Task>
Transcribe word for word the lines below from the line with "[162,1166,206,1189] 08:10 ->" through the line with "[14,486,424,752] [image] |", ends included.

Data records:
::::
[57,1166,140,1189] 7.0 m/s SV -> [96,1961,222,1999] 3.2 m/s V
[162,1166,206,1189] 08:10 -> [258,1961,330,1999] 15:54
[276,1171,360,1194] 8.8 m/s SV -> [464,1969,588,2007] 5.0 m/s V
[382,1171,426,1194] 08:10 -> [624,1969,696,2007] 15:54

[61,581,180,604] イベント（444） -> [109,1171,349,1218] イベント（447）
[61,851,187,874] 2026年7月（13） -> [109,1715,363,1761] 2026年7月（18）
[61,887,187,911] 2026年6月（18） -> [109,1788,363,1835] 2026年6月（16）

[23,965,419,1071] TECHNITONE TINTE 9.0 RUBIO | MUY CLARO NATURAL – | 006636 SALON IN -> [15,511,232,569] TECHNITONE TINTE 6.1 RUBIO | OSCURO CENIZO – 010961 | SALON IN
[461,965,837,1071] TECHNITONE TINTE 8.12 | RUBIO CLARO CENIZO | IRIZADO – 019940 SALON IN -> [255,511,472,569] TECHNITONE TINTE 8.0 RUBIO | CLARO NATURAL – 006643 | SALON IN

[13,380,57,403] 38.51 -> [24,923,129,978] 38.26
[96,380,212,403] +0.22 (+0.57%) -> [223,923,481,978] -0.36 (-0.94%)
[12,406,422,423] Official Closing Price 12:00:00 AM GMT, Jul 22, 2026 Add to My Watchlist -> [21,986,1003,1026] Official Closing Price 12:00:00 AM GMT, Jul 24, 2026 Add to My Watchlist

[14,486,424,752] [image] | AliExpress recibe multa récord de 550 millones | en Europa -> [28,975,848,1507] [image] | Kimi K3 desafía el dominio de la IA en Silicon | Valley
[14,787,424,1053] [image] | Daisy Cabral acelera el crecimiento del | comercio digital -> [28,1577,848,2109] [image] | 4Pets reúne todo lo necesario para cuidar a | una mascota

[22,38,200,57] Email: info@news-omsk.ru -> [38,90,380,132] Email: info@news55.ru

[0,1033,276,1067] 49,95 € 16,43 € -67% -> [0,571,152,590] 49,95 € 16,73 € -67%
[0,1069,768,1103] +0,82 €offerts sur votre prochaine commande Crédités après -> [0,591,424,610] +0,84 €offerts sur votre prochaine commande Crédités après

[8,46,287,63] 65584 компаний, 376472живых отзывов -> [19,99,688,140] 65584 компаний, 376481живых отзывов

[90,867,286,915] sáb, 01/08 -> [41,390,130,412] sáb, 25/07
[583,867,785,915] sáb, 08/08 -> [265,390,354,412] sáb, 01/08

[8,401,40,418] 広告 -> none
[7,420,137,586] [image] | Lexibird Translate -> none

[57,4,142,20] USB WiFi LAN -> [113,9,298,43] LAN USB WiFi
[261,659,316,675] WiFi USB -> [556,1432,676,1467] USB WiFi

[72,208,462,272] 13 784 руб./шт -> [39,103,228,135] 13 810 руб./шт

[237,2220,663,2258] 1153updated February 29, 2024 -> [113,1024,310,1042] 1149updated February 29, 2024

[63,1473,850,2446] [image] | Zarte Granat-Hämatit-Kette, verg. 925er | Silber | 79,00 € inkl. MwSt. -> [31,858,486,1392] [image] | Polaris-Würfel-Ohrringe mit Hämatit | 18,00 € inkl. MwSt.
::::
Answer section>
[162,1166,206,1189] 08:10 -> [258,1961,330,1999] 15:54
[276,1171,360,1194] 8.8 m/s SV -> [464,1969,588,2007] 5.0 m/s V
[382,1171,426,1194] 08:10 -> [624,1969,696,2007] 15:54

[61,581,180,604] イベント（444） -> [109,1171,349,1218] イベント（447）
[61,851,187,874] 2026年7月（13） -> [109,1715,363,1761] 2026年7月（18）
[61,887,187,911] 2026年6月（18） -> [109,1788,363,1835] 2026年6月（16）

[23,965,419,1071] TECHNITONE TINTE 9.0 RUBIO | MUY CLARO NATURAL – | 006636 SALON IN -> [15,511,232,569] TECHNITONE TINTE 6.1 RUBIO | OSCURO CENIZO – 010961 | SALON IN
[461,965,837,1071] TECHNITONE TINTE 8.12 | RUBIO CLARO CENIZO | IRIZADO – 019940 SALON IN -> [255,511,472,569] TECHNITONE TINTE 8.0 RUBIO | CLARO NATURAL – 006643 | SALON IN

[13,380,57,403] 38.51 -> [24,923,129,978] 38.26
[96,380,212,403] +0.22 (+0.57%) -> [223,923,481,978] -0.36 (-0.94%)
[12,406,422,423] Official Closing Price 12:00:00 AM GMT, Jul 22, 2026 Add to My Watchlist -> [21,986,1003,1026] Official Closing Price 12:00:00 AM GMT, Jul 24, 2026 Add to My Watchlist

[14,486,424,752] [image] | AliExpress recibe multa récord de 550 millones | en Europa -> [28,975,848,1507] [image] | Kimi K3 desafía el dominio de la IA en Silicon | Valley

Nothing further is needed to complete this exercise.